Fill in parts A1–A5 of your cheat sheet.

Next, let's examine the code at main by asking gdb to disassemble it for us: disas(semble). Just by reading the code, answer the following questions:

1. Are arguments to main passed the same way that they are into any other function?

2. What line led you to answer the previous question?

3. Where in the address space do you suppose that the function print_nargs resides?

Passing arguments to functions

Next, dissassemble the function print_nargs. (There are two ways to do this, see if you can figure out either!) The mov instructions that you see in the code here do what you might expect: they move data into/out of registers (they also move data into/out of memory, but we'll get to that later). In our assembly syntax, they move from operand1 into operand2.

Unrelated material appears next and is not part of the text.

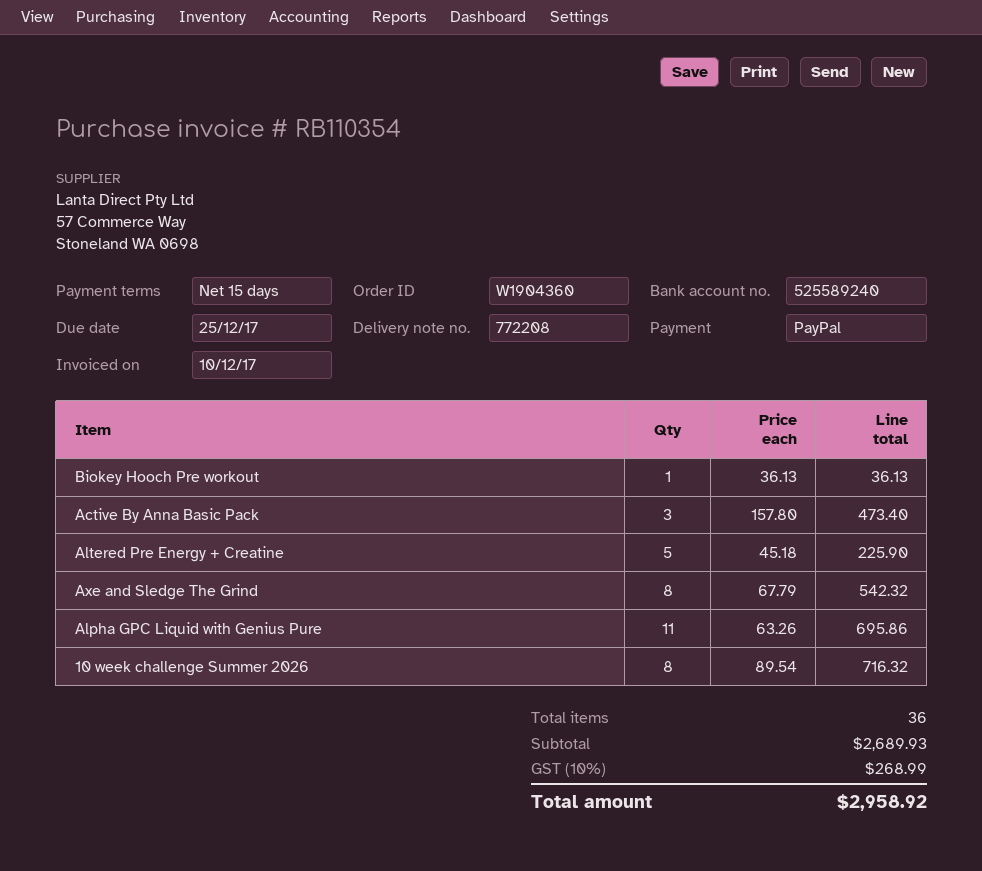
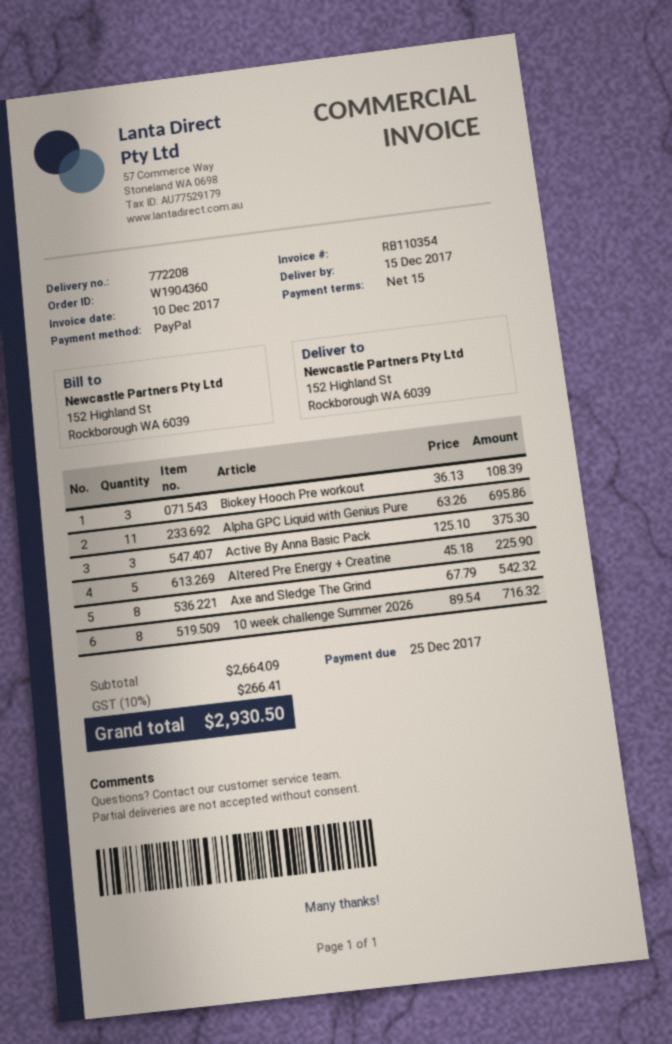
Biokey Hooch Pre workout: 1 x 36.13 = 36.13 -> 3 x 36.13 = 108.39
Active By Anna Basic Pack: 3 x 157.80 = 473.40 -> 3 x 125.10 = 375.30
subtotal: 2689.93 -> 2664.09
tax: 10% = 268.99 -> 10% = 266.41
total: 2958.92 -> 2930.50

You'll notice that the code does not call a function named printf, but instead is calling something named __printf_chk. How many arguments do you think it takes in this case? If you cannot remember how arguments are passed, we've provided the same files that we used in lecture to help you with this. They are in arg1.c through arg7.c. Build the assembly for these (just type make). Now, use the assembly produced to fill in questions B.1-B.7 on your cheatsheet. You may find it helpful to keep your cheat sheet handy during the next several classes so you can finish filling it out.

4. How many arguments are being passed to __printf_chk?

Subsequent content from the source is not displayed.